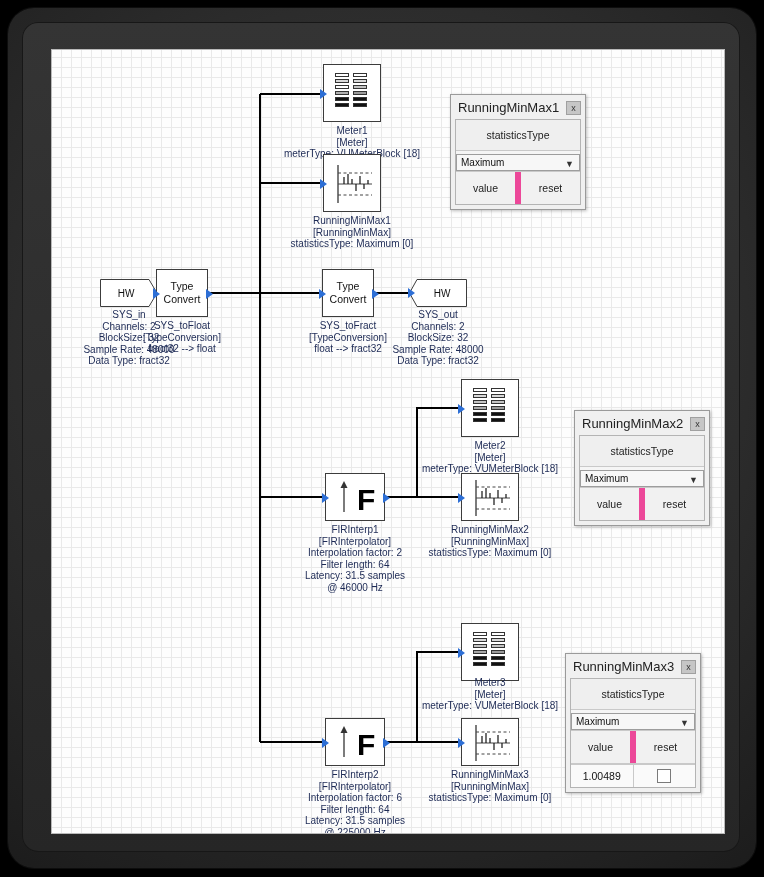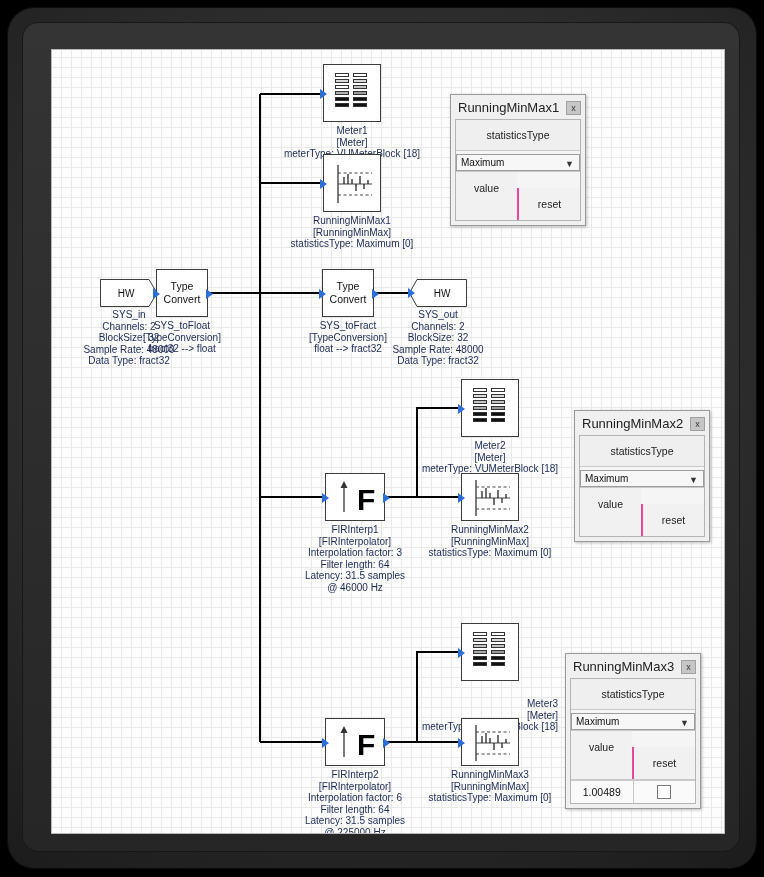"reset" .cellhead+.cellhead { border-left: 2px solid #ec4899 -> 6px solid #ec4899; margin-top: 16px -> none }
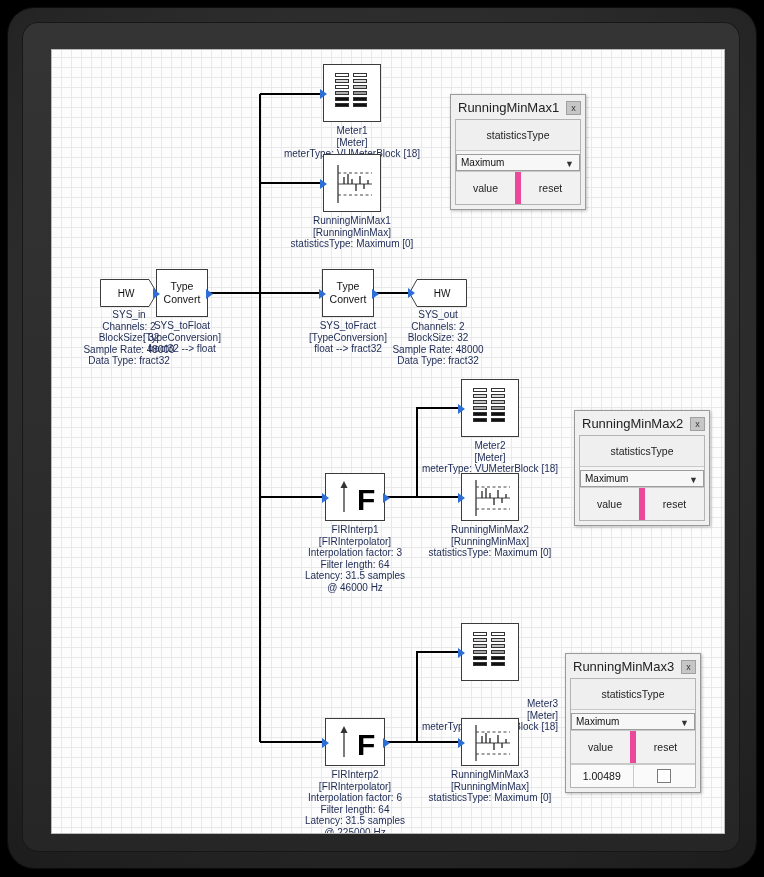"Interpolation factor: 3" span.ln { text: 3 -> 2 }
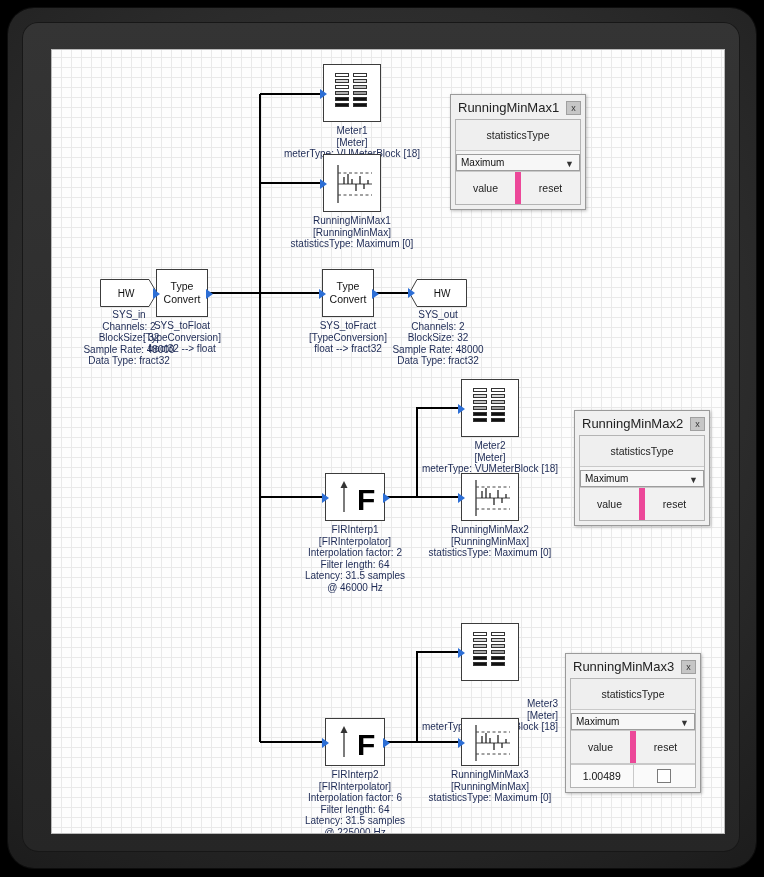"Meter3" div.caption { text-align: right -> none; top: 74px -> 53px }
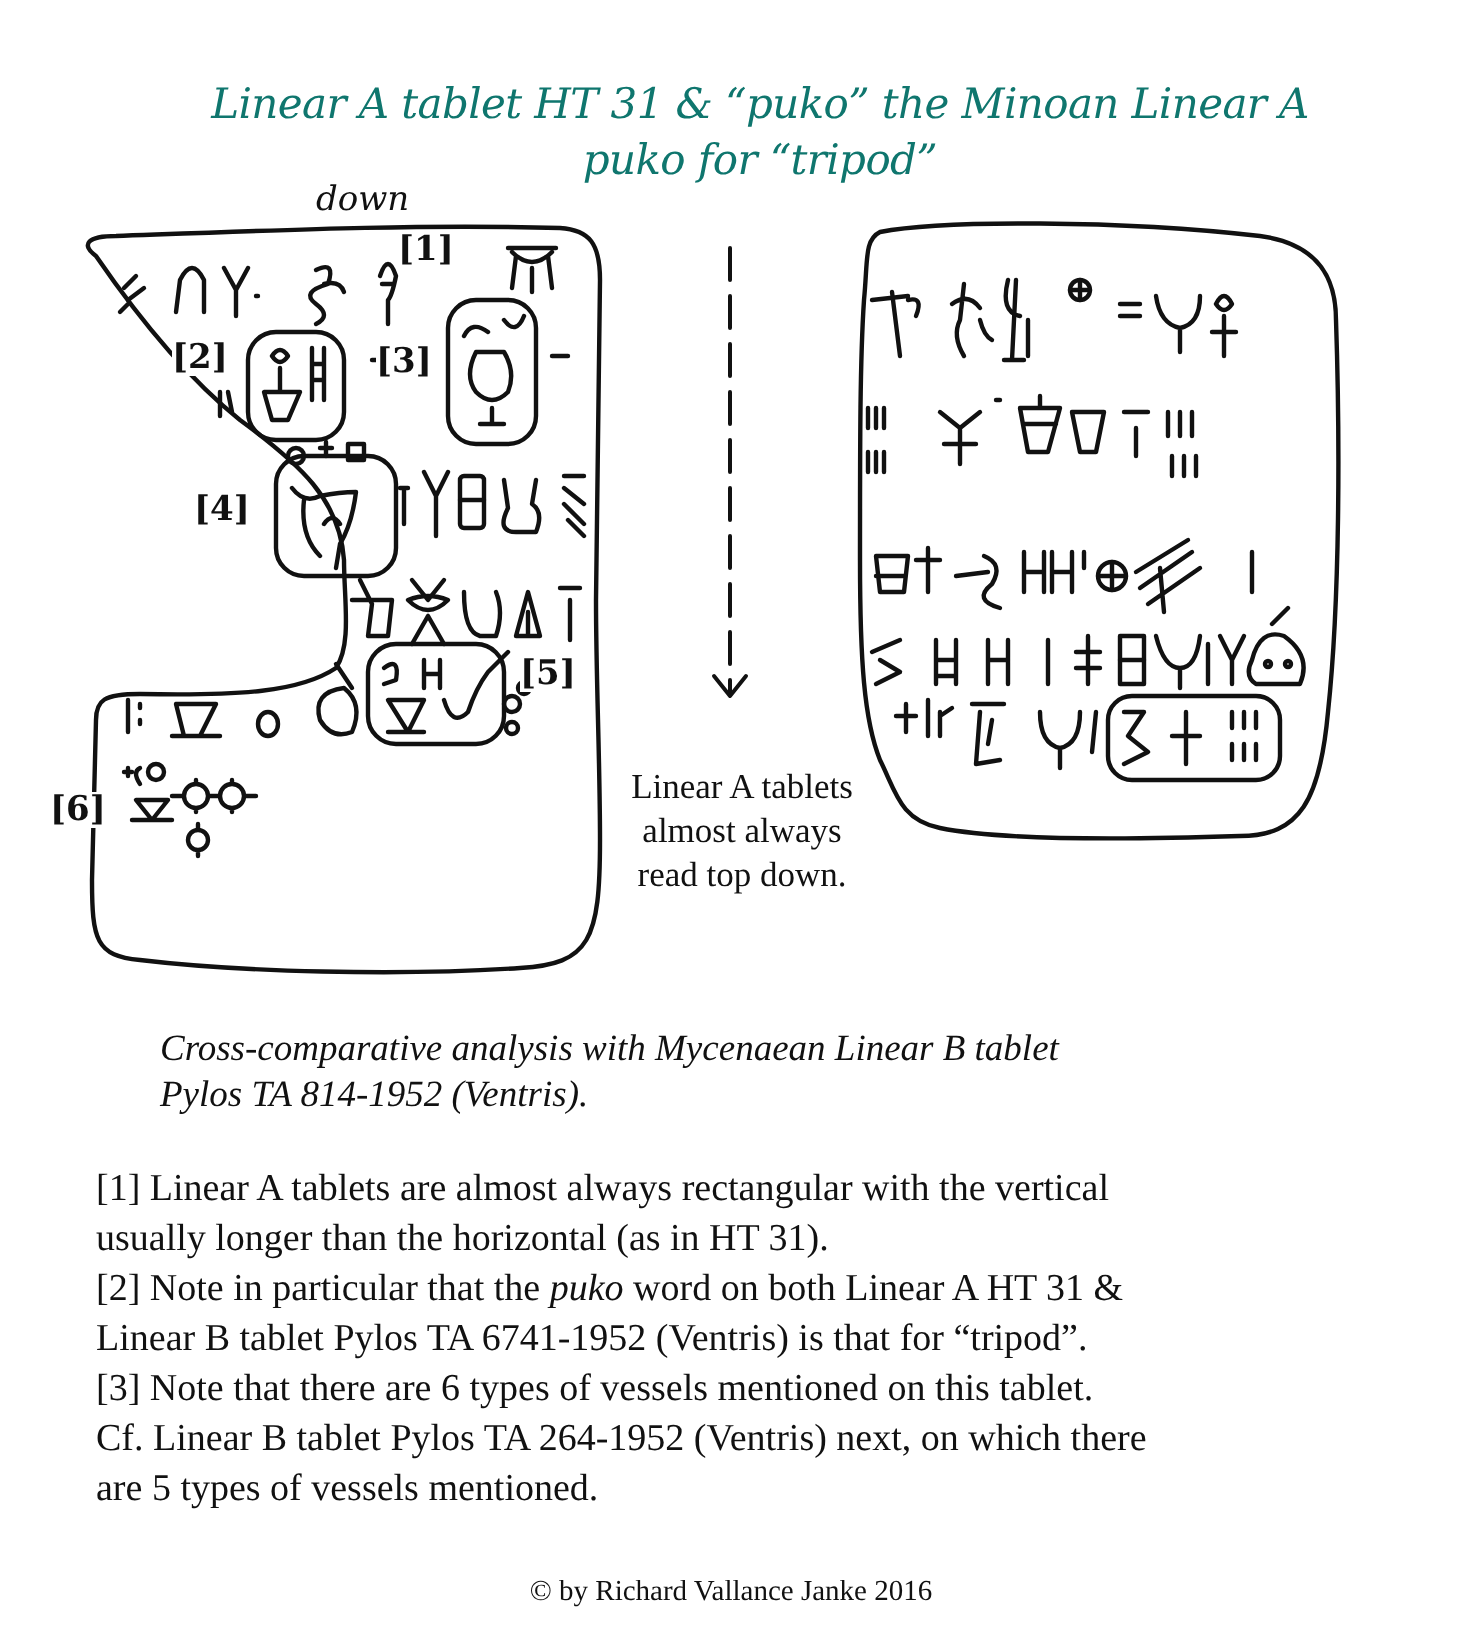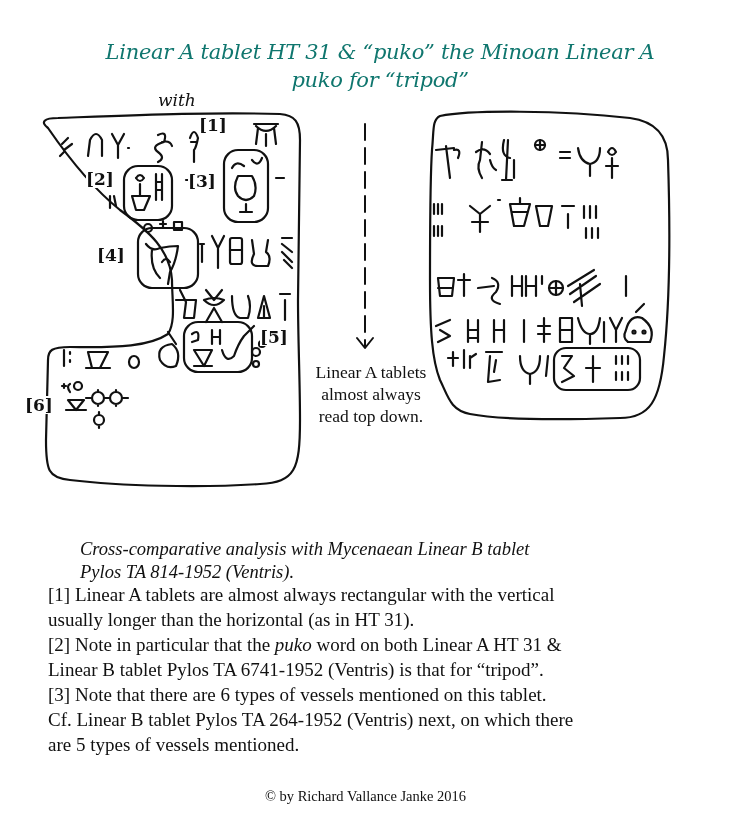"with" div.puko { text: with -> down }
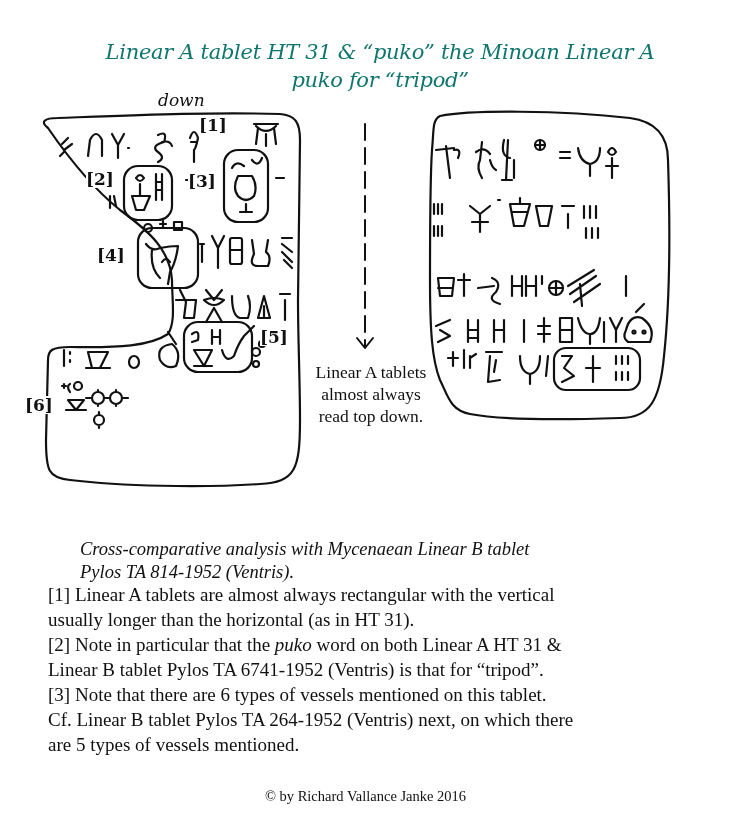"Linear A tablets" .side-note { top: 361px -> 382px }
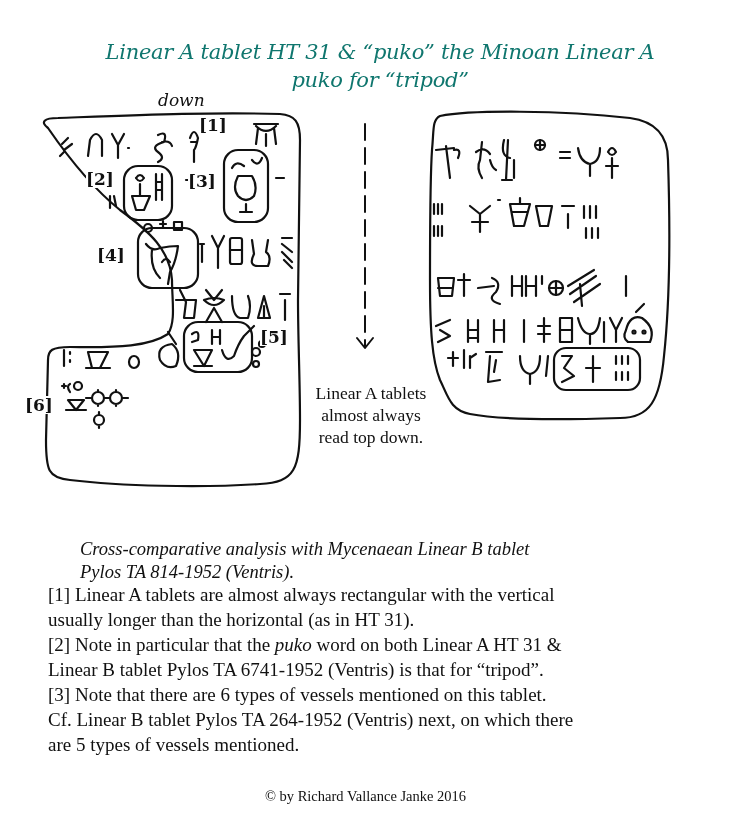"Cross-comparative analysis with" .caption { margin-top: 24px -> none }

▬▬▬▬▬▬

(Task brief) The reply should consist of the listing restated word for word, with its pictures removed.

(Your response)
"reset" .cellhead+.cellhead { border-left: 2px solid #ec4899 -> 6px solid #ec4899; margin-top: 16px -> none }
"Interpolation factor: 3" span.ln { text: 3 -> 2 }
"Meter3" div.caption { text-align: right -> none; top: 74px -> 53px }
"with" div.puko { text: with -> down }
"Linear A tablets" .side-note { top: 361px -> 382px }
"Cross-comparative analysis with" .caption { margin-top: 24px -> none }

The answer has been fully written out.